CRH completes sale of Ash Grove assets to GCC

Regulators approved sale on condition that some assets were sold to address competition concerns

Photograph: Brenda Fitzsimons

Photograph: Brenda Fitzsimons

 

CRH has completed the sale of cement and ready-mix assets related to its Ash Grove acquisition to Grupo Cementos de Chihuahua (GCC).

The Irish company agreed to buy the US’s fifth-largest cement company for $3.5 billion (€2.9 billion) in September last year.

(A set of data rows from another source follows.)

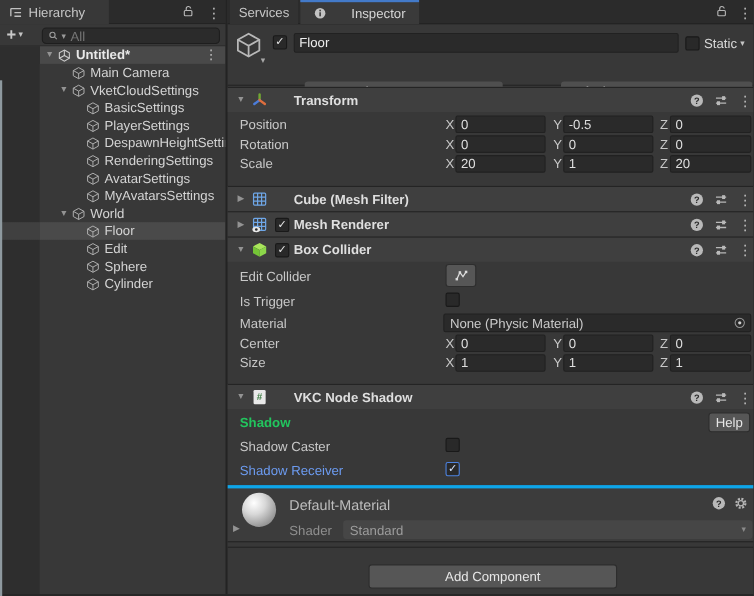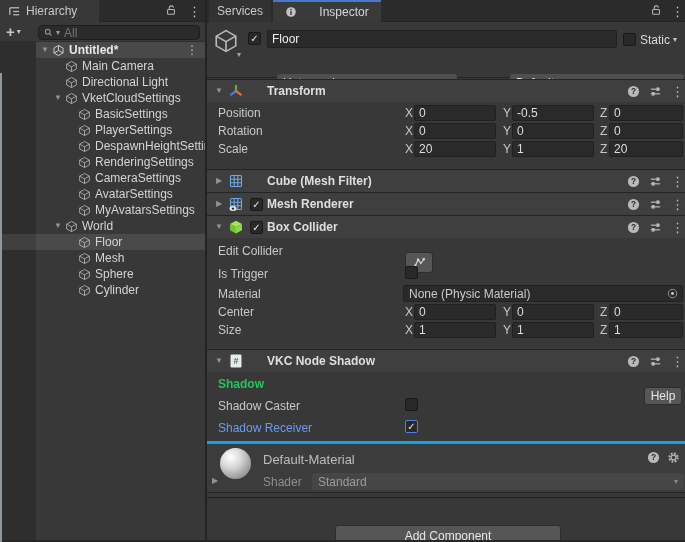"Directional Light" div.hrow { html: <div> <span></span> <span> <svg> <g> <path></path> <path></path> </g> </svg> </span> <span>Directional Light</span> </div> -> none }
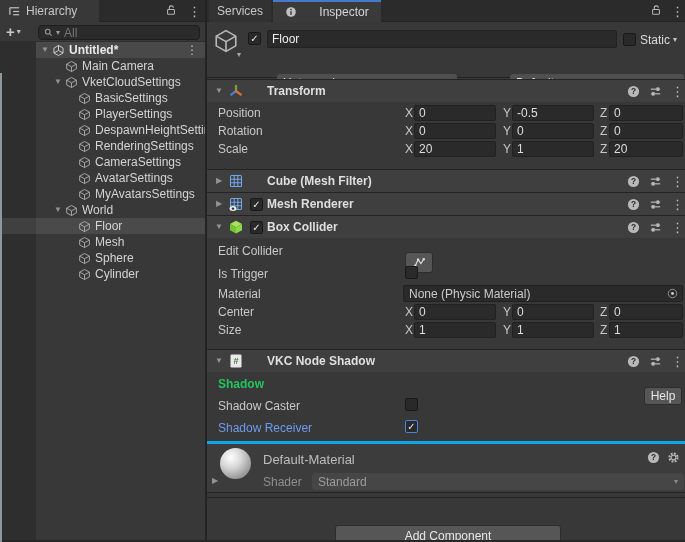"CameraSettings" div.hrow { html: <div> <span></span> <span> <svg> <g> <path></path> <path></path> </g> </svg> </span> <span>CameraSettings</span> </div> -> none }
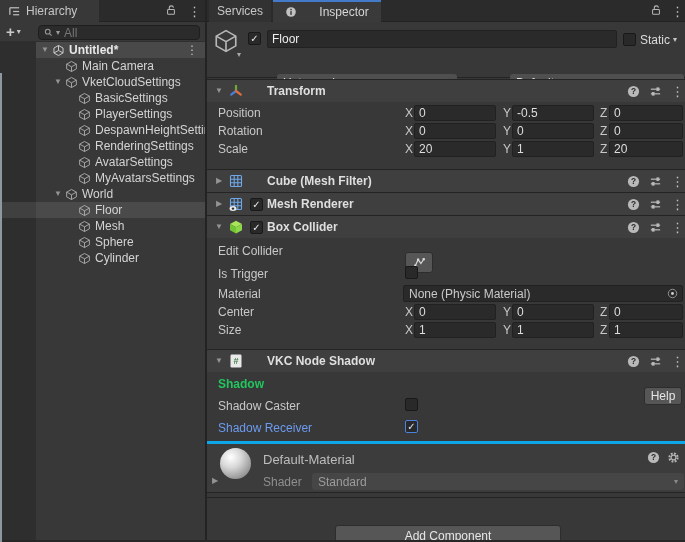"Mesh" span.tlabel { text: Mesh -> Edit }
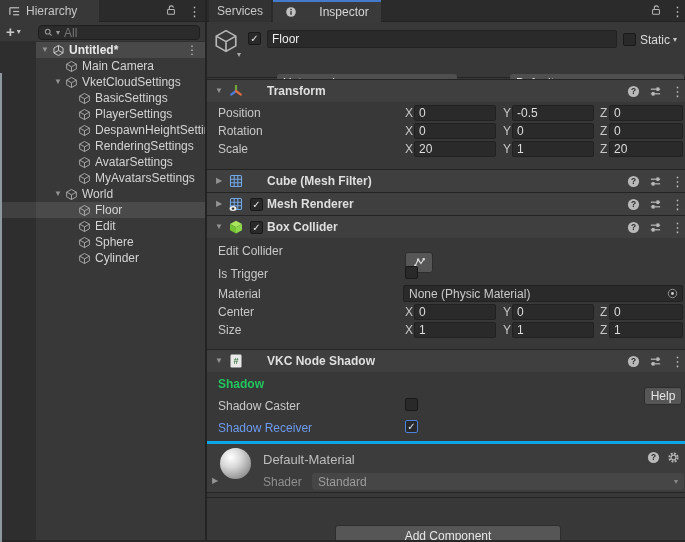"Help" .ubtn { margin-top: 12px -> none }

Regulators approved the sale earlier this month, but said CRH would have to sell some of the assets to address findings by the Federal Trade Commission that the deal would hurth competition in certain areas.

Among the assets up for sale were a cement plant, two sand-and-gravel plants, one sand-and-gravel pit, three limestone quarries, and two hot-mix asphalt plants.

GCC paid $107.5 million for the Trident cement plant in Three Forks, Montana, which has a capacity of 315,000 metric tons.

CRH acquired most of the ready-mix plants and transportation assets belonging to GCC in Oklahoma and northwest Arkansas for $118.5 million.

After the deal, GCC will continue to own and operate four ready-mix plants in Arkansas and own an office building in Tulsa, Oklahoma, which it will lease to CRH.